Source: Randy Stewart via Flickr

That’s Nate Silver. You might’ve heard of him — he was the guy who successfully predicted a majority of the 2012 election (he nailed 49 of the 50 states.) Nate Silver is also the guy behind the self-identified ‘data journalism’ website FiveThirtyEight, which just teamed with ESPN to cover a whole bunch of stuff beyond politics, largely through the lens of probability forecasting. Since the ESPN partnership became official, FiveThirtyEight has gained a new cache of visibility in the sports universe, so naturally, it makes sense that Silver’s site would turn its collective brain-cannon toward predicting the NCAA Tournament.

“One of the ways I was able to look smart over the past six years was by betting on the favorite,” Silver wrote in an introductory blog post. “For some reason, in political prognostication, you can be regarded as a savant just by pointing out that the favorite is probably going to win. The standard in sports prediction is higher. And this year’s NCAA basketball tournament is designed to make me look dumb. There aren’t any favorites.”

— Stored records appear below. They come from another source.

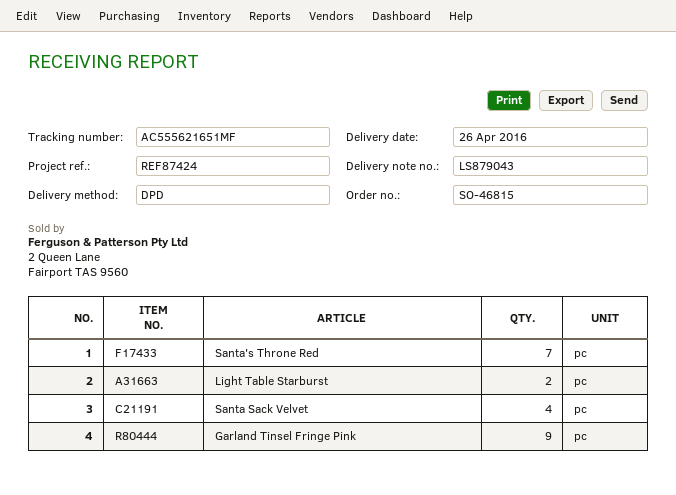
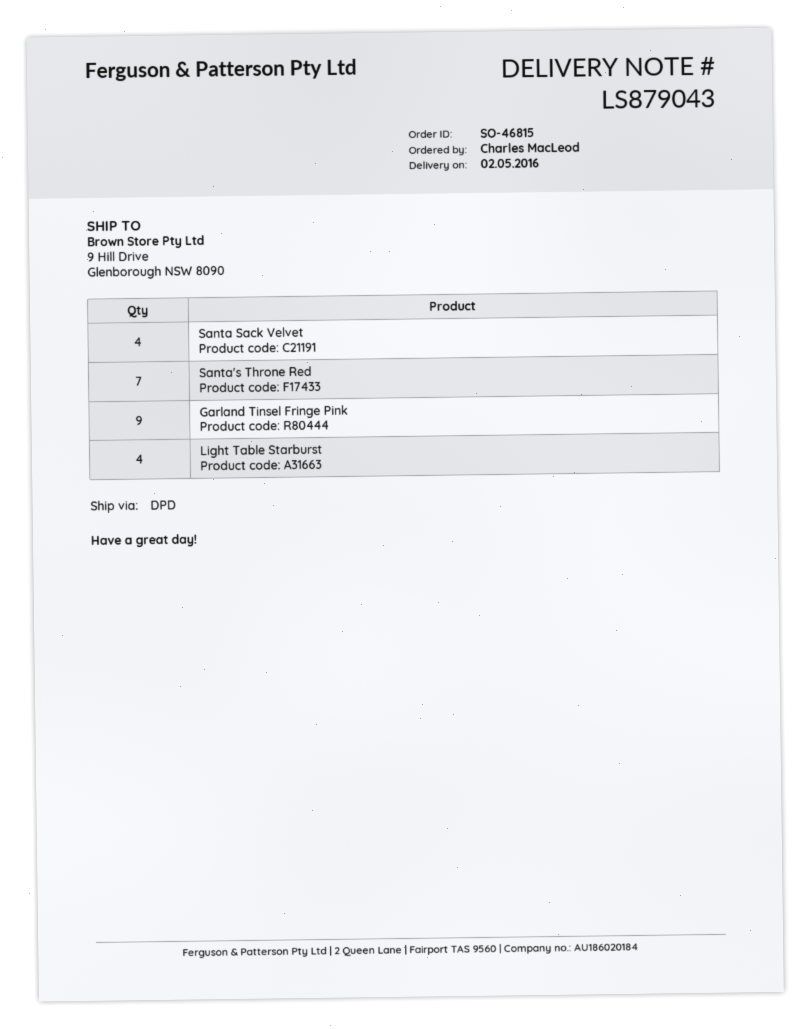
delivery date: 2016-04-26 -> 2016-05-02
Light Table Starburst: 2 -> 4

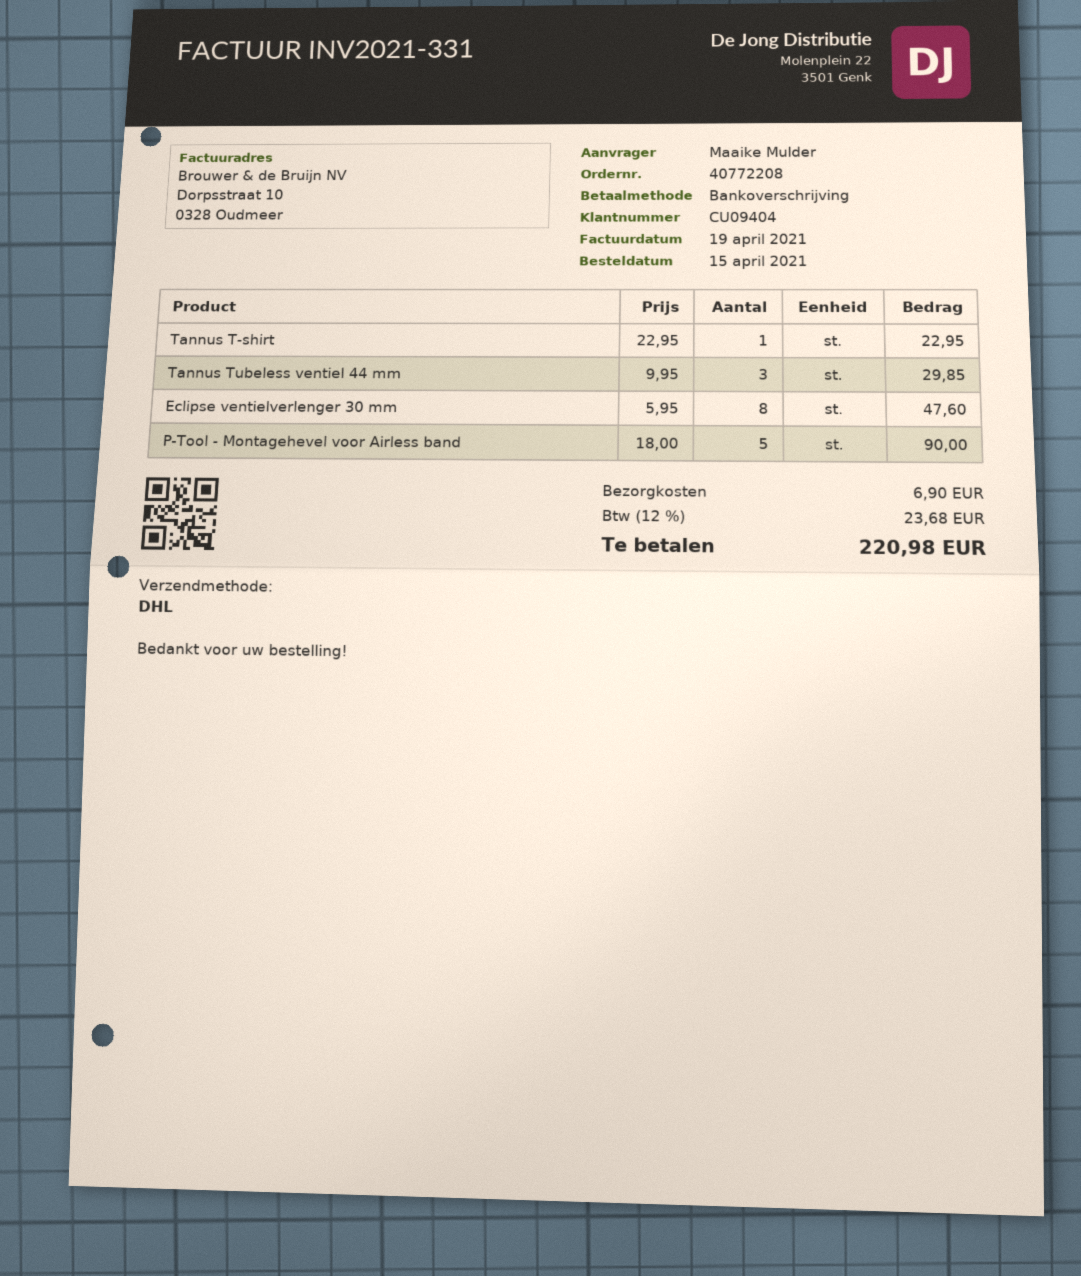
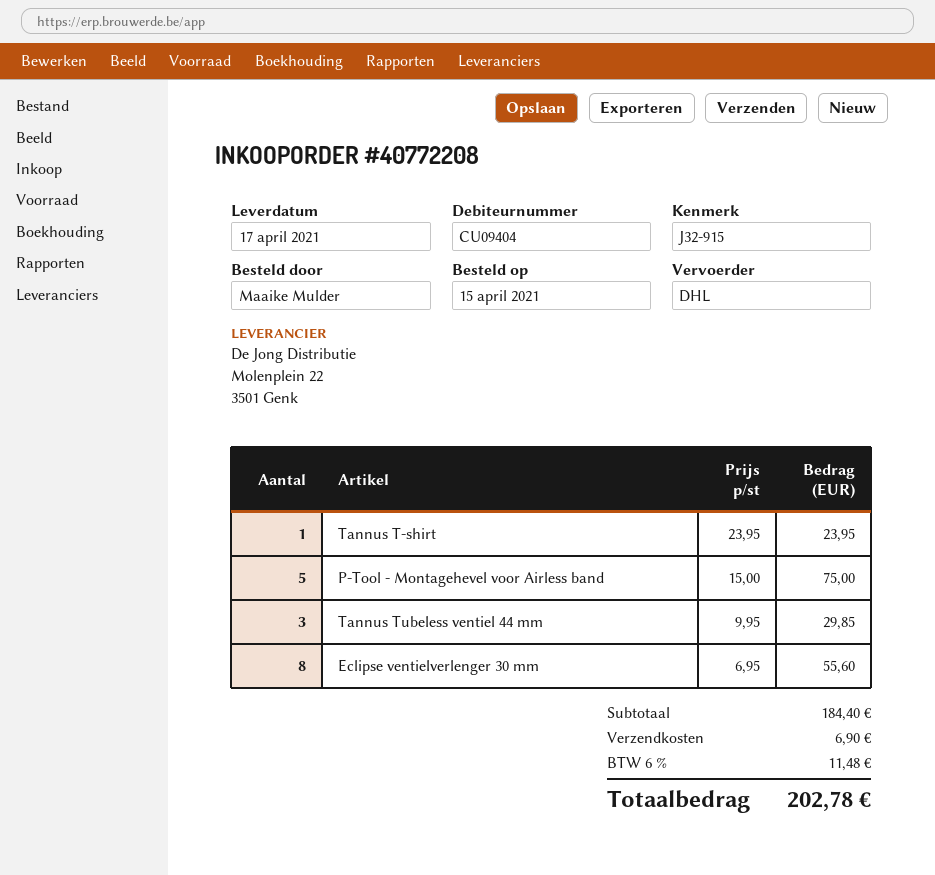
Tannus T-shirt: 1 x 22.95 = 22.95 -> 1 x 23.95 = 23.95
Eclipse ventielverlenger 30 mm: 8 x 5.95 = 47.60 -> 8 x 6.95 = 55.60
P-Tool - Montagehevel voor Airless band: 5 x 18.00 = 90.00 -> 5 x 15.00 = 75.00
tax: 12% = 23.68 -> 6% = 11.48
total: 220.98 -> 202.78

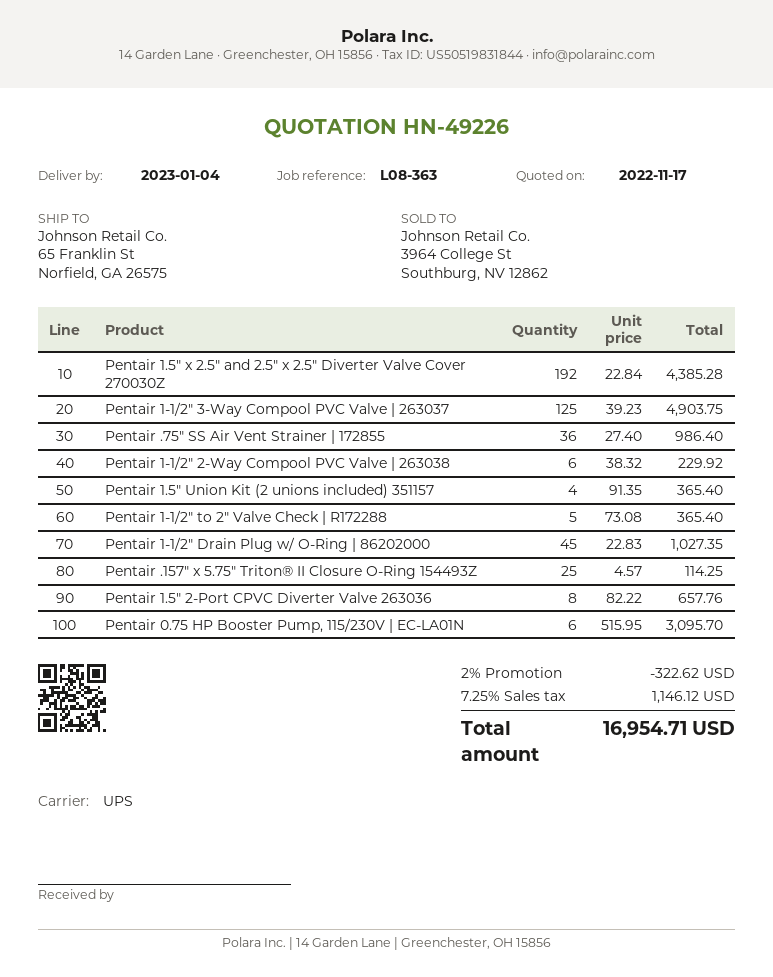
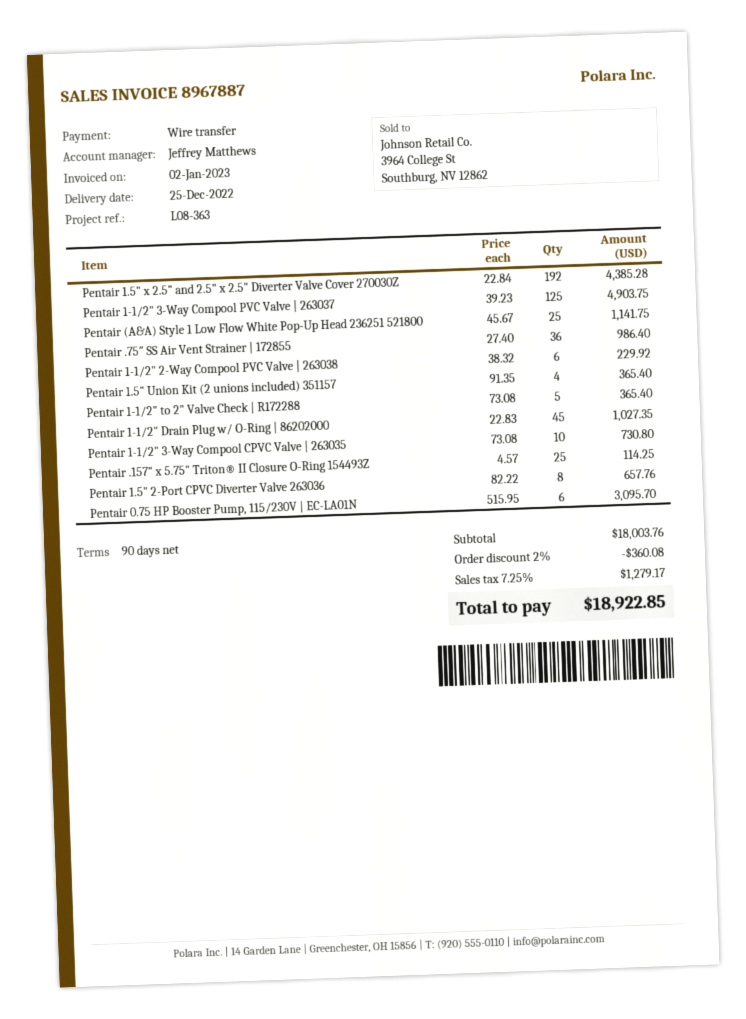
delivery date: 2023-01-04 -> 2022-12-25
Pentair (A&A) Style 1 Low Flow White Pop-Up Head 236251 521800: none -> 25 x 45.67 = 1141.75
Pentair 1-1/2" 3-Way Compool CPVC Valve | 263035: none -> 10 x 73.08 = 730.80
discount: 2% = 322.62 -> 2% = 360.08
tax: 7.25% = 1146.12 -> 7.25% = 1279.17
total: 16954.71 -> 18922.85

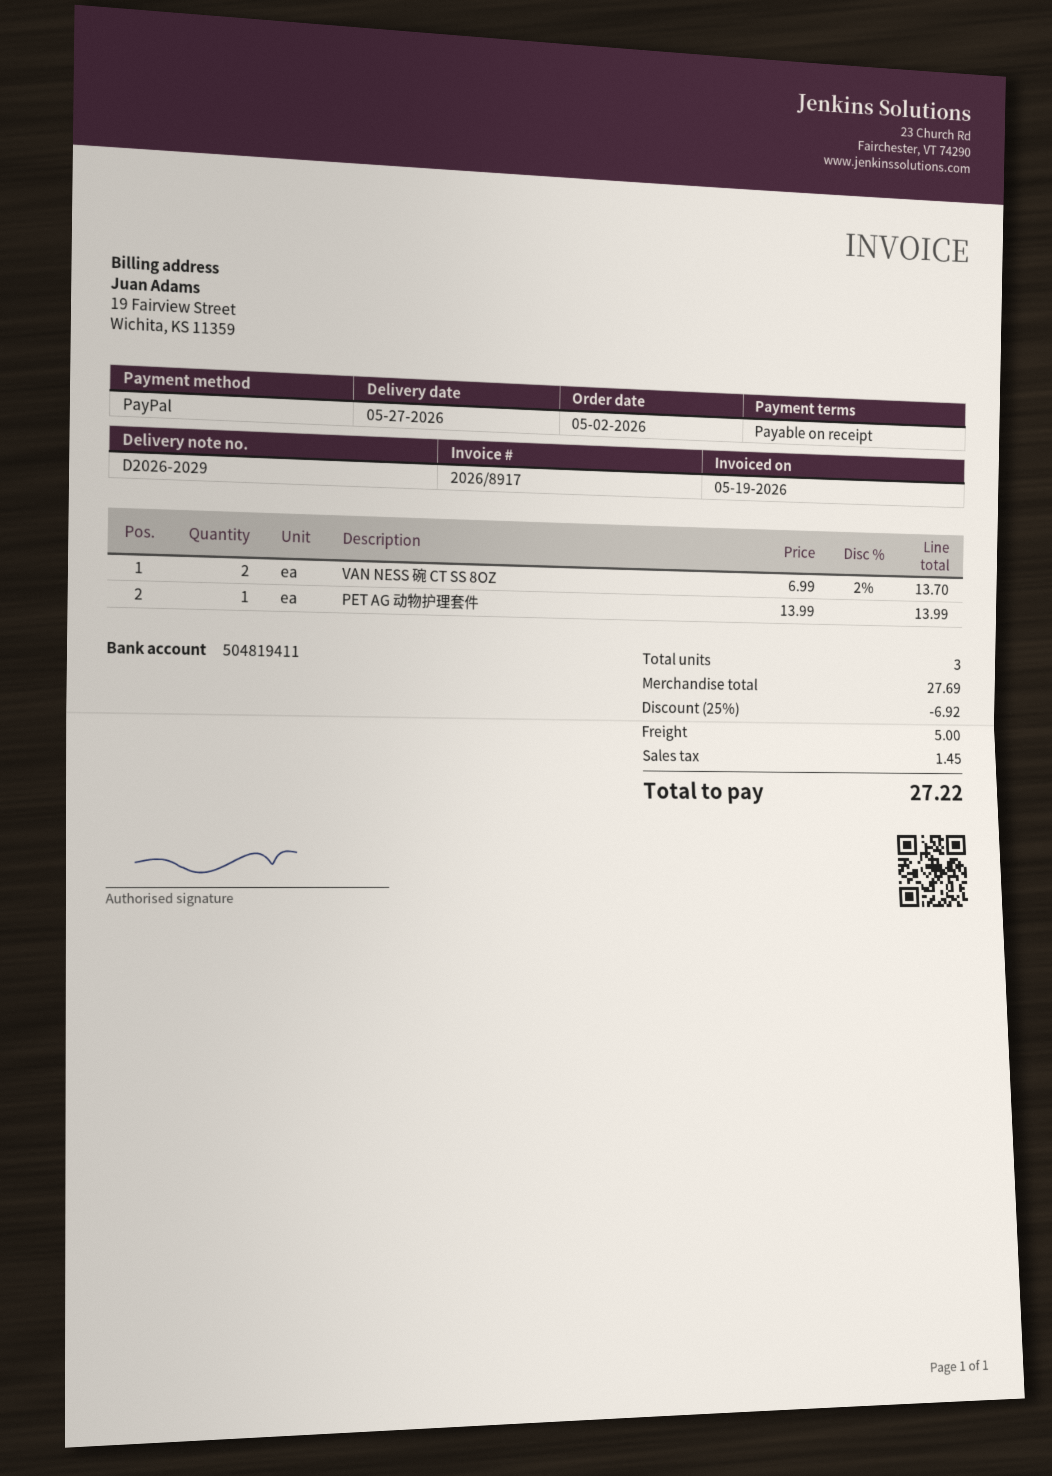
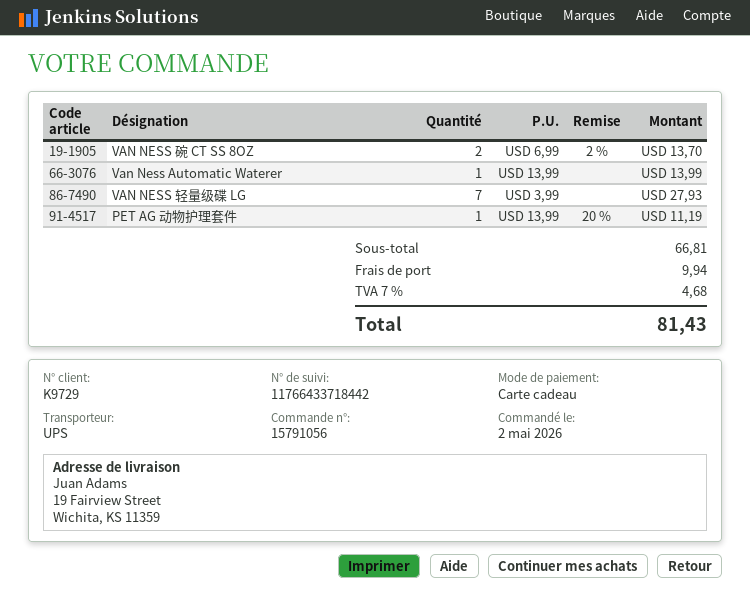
payment method: PayPal -> gift card
PET AG 动物护理套件: 1 x 13.99 = 13.99 -> 1 x 13.99 - 20% = 11.19
Van Ness Automatic Waterer: none -> 1 x 13.99 = 13.99
VAN NESS 轻量级碟 LG: none -> 7 x 3.99 = 27.93
subtotal: 27.69 -> 66.81
discount: 25% = 6.92 -> none
shipping: 5.00 -> 9.94
tax: 1.45 -> 4.68
total: 27.22 -> 81.43

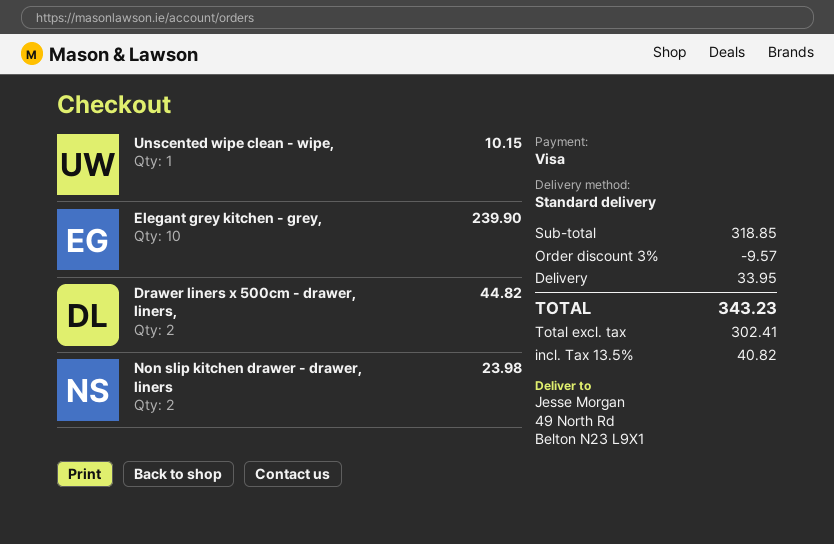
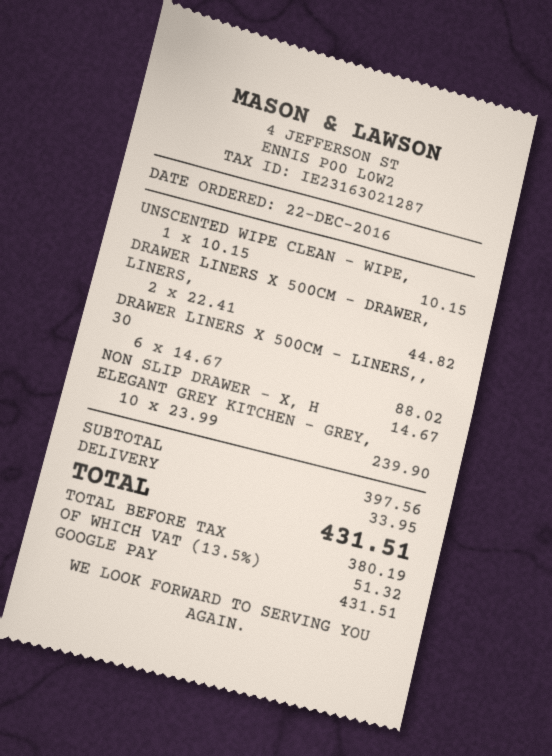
payment method: Visa -> Google Pay
Non slip kitchen drawer - drawer, liners: 2 for 23.98 -> none
DRAWER LINERS X 500CM - LINERS,, 30: none -> 6 for 88.02
NON SLIP DRAWER - X, H: none -> 1 for 14.67
subtotal: 318.85 -> 397.56
discount: 3% = 9.57 -> none
net: 302.41 -> 380.19
tax: 13.5% = 40.82 -> 13.5% = 51.32
total: 343.23 -> 431.51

So Silver changes the game — he’s not providing a bracket. Not really. What he’s doing, along with Matthew Conlen, is providing the odds of each team’s successful advancement to the next round of the tourney based on “a composite of power rankings, pre-season rankings, the team’s placement on the NCAA’s 68-team S-curve, player injuries and geography.” In short, it’s a glorious way to spend a whole lot of time with an interactive flash animation that’ll give you the odds on any given team making it however far you want to check.